The present study showed that varus–valgus stability in the initial flexion range did not strongly correlate with stability at 0° or 90°. We expected a similar correlation at the wide range in midflexion and 0° in extension positions. However, modest correlation was found with 10° and 20°. Moreover, the present study showed that the values dividing the amount of varus–valgus stability at 90° by the amount of varus–valgus stability at 0° were significantly correlated only with the amount of varus–valgus stability at 10° and 50°–80°. No significant correlation was observed with the amount of varus–valgus stability at 20°–40°. These findings indicate that it is not possible to reliably acquire stability at the initial flexion range, even when achieving a stable knee at 0° extension and 90° flexion, and even when achieving equal flexion and extension stability. This suggests the possibility that another element is involved in stabilities at the initial flexion range. In some cases, removing the ACL/PCL in PS-TKA would lead to large stability at the initial flexion range, despite the recovery of proper soft tissue balance in 0° knee extension and 90° knee flexion. Careful attention would be necessary to prevent varus–valgus instability in the initial flexion range in PS-TKA. To adjust the stability of the initial flexion range in PS-TKA, it has been suggested that precise surgical measures, further improvement in the implant design, joint line control, matching implant sizes, and other factors are needed.

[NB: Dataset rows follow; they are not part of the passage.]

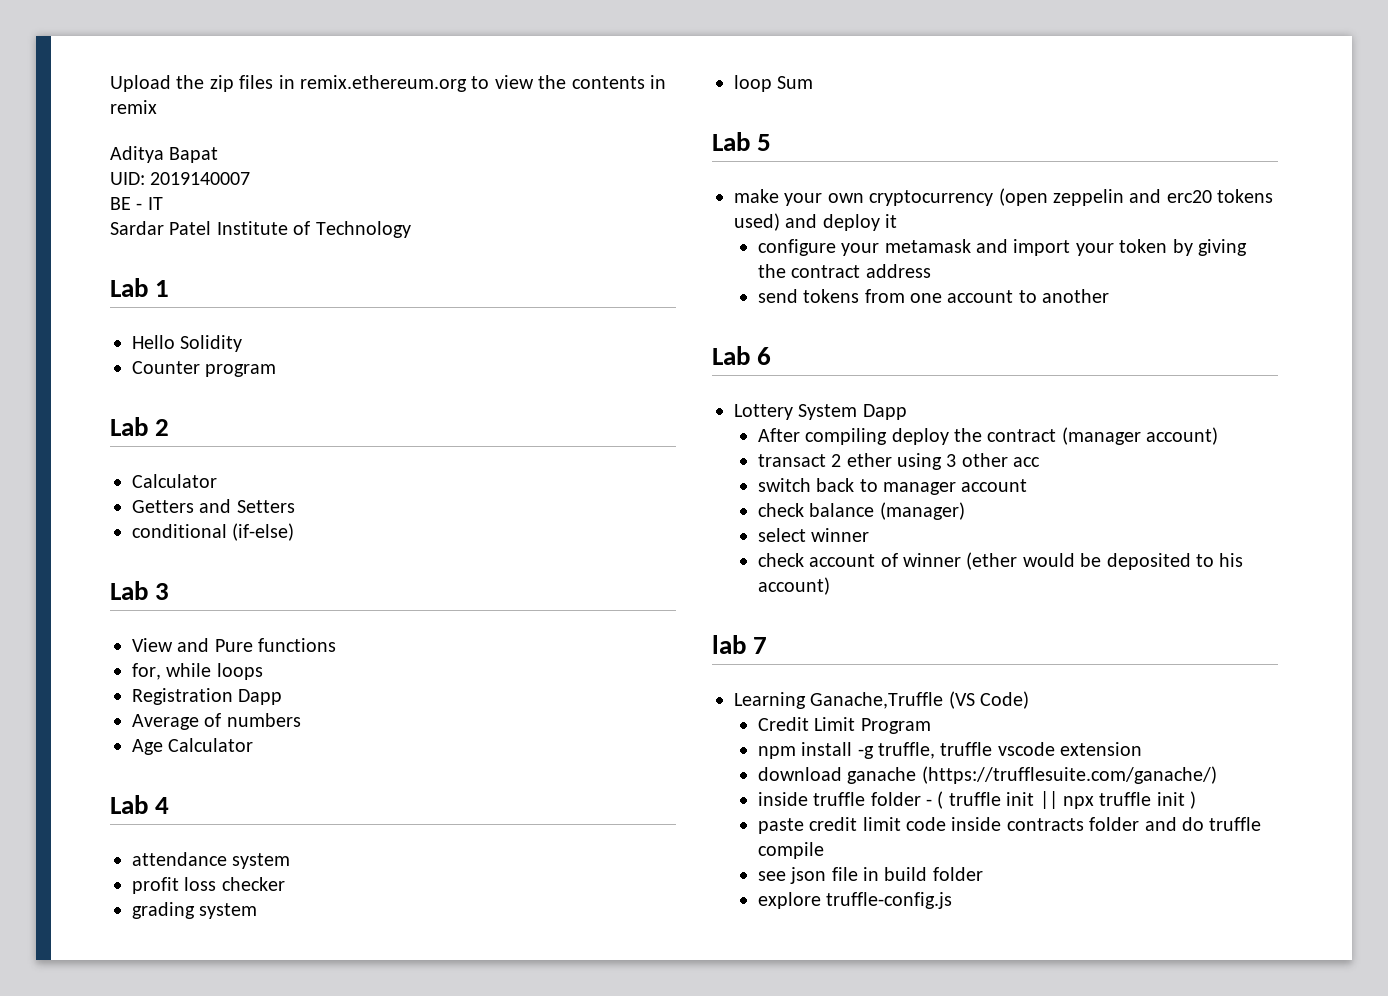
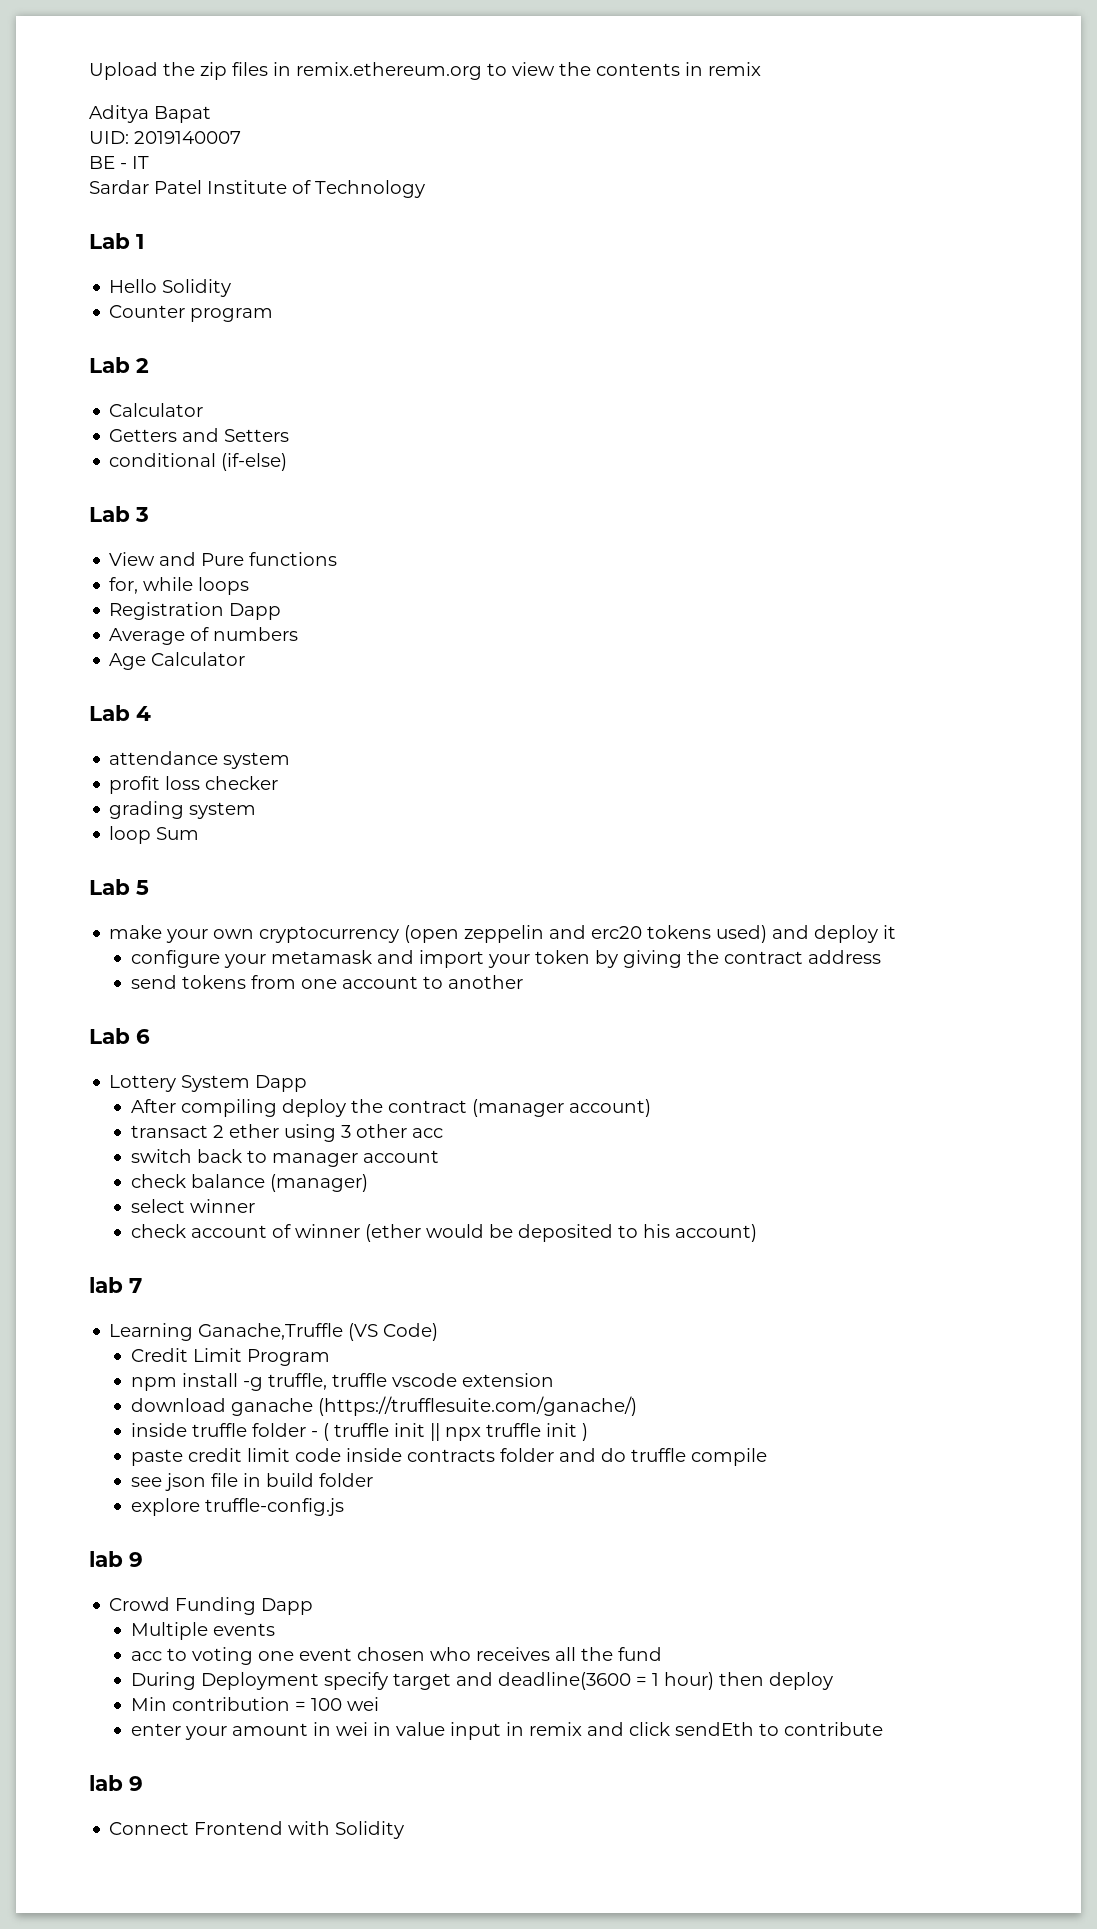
(953, 900) none -> [89,1551,143,1567] [109,1597,314,1615] [131,1622,276,1640] [131,1647,663,1665] [131,1672,834,1690] [131,1697,380,1711] [131,1722,884,1740] [89,1775,143,1791] [109,1821,405,1839] // lab 9 // Crowd Funding Dapp // Multiple events // acc to voting one event chosen who receives all the fund // During Deployment specify target and deadline(3600 = 1 hour) then deploy // Min contribution = 100 wei // enter your amount in wei in value input in remix and click sendEth to contribute // lab 9 // Connect Frontend with Solidity

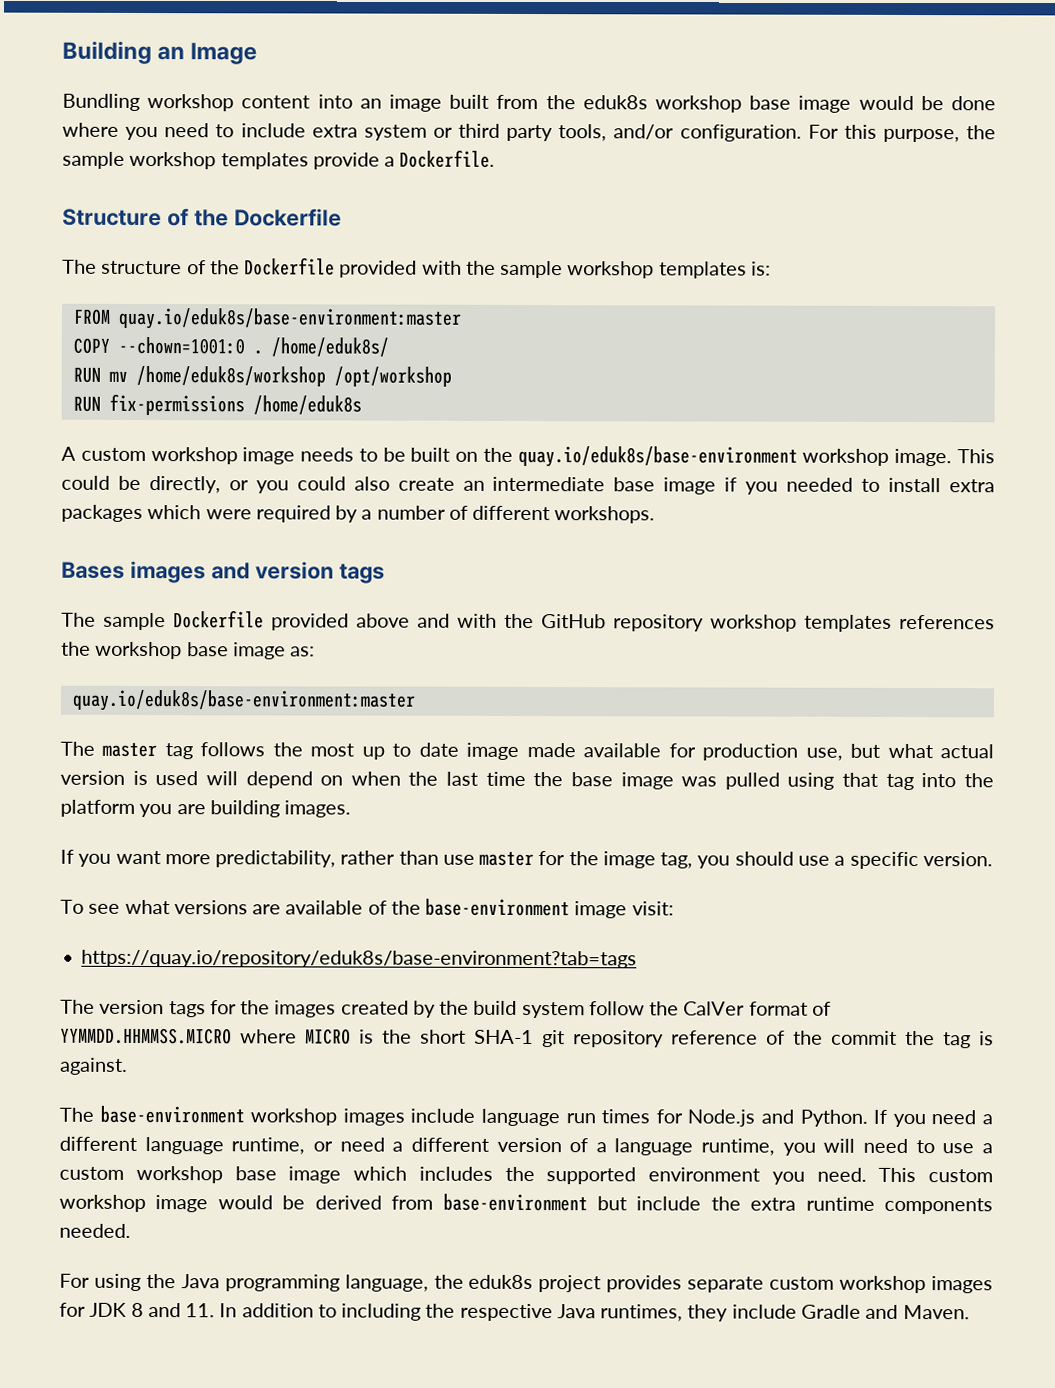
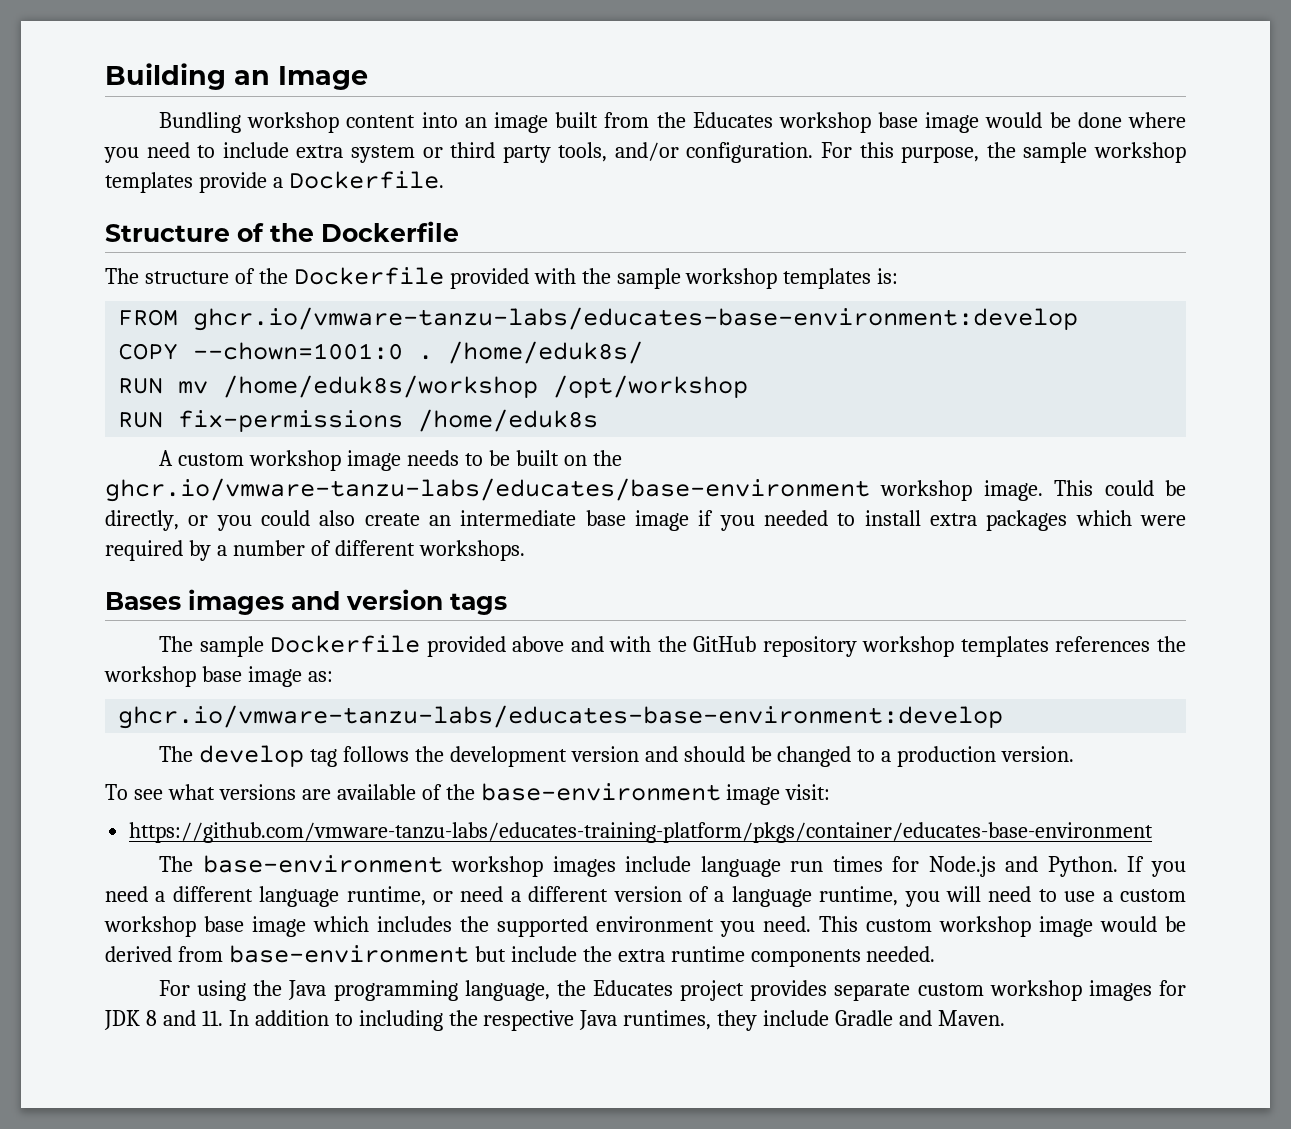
[582,95,648,110] eduk8s -> [692,112,773,128] Educates
[117,307,462,330] quay.io/eduk8s/base-environment:master -> [193,307,1079,331] ghcr.io/vmware-tanzu-labs/educates-base-environment:develop
[517,445,798,468] quay.io/eduk8s/base-environment -> [105,478,870,502] ghcr.io/vmware-tanzu-labs/educates/base-environment
[71,689,416,712] [60,741,158,758] quay.io/eduk8s/base-environment:master // The master -> [118,705,1004,729] [159,745,304,767] ghcr.io/vmware-tanzu-labs/educates-base-environment:develop // The develop
[310,742,995,761] [60,770,995,791] [60,799,352,818] [60,849,919,870] most up to date image made available for production use, but what actual version is used will depend on when the last time the base image was pulled using that tag into the platform you are building images. // If you want more predictability, rather than use master for the image tag, you should use a specific -> [449,746,997,767] development version and should be changed to a production
[81,949,638,969] [60,999,831,1019] [60,1027,994,1049] [60,1057,128,1075] https://quay.io/repository/eduk8s/base-environment?tab=tags // The version tags for the images created by the build system follow the CalVer format of YYMMDD.HHMMSS.MICRO where MICRO is the short SHA-1 git repository reference of the commit the tag is against. -> [129,822,1154,843] https://github.com/vmware-tanzu-labs/educates-training-platform/pkgs/container/educates-base-environment
[468,1274,534,1290] eduk8s -> [593,980,674,996] Educates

One limitation of this study is that it reported on the LPS-flex model only. The measured resection technique was used for bone cutting, and surgery was performed using tourniquet vascularization and non-load-bearing conditions under general anesthesia. Additionally, only patients with varus-type arthritis were treated, and the procedure involved manual passive stress by the operator. Furthermore, stress force was not standardized. These limitations restrict the generalization of our results. Ghosh et al. [10] confirmed that computer navigation can be used to analyze soft tissue balance during TKA beyond the coronal plane and throughout range of motion, and stress test results showed reproducible patterns of soft tissue balance. The strengths of the current study include the use of a navigation system that enabled precise evaluation of varus–valgus position throughout the range of motion. Additionally, evaluating the postoperative outcome at a final state of healing with a strong suture to the capsule and skin was clinically meaningful. Future research is required to determine the degree of varus–valgus stability adequate for TKA procedures. Moreover, further study is required to improve the surgical theory and implant design to reliably achieve full range stability, and to investigate the relationship between midflexion stability and patients’ clinical outcome.

Conclusions

Varus–valgus stability at 0° extension correlates with narrow, initial flexion range stability. Varus–valgus stability at 90° flexion correlates with stability at a wide midflexion range, confirming its importance in acquiring stability at 90° flexion to achieve midflexion stability. The present results will help orthopedists understand the midflexion stability after PS-TKA.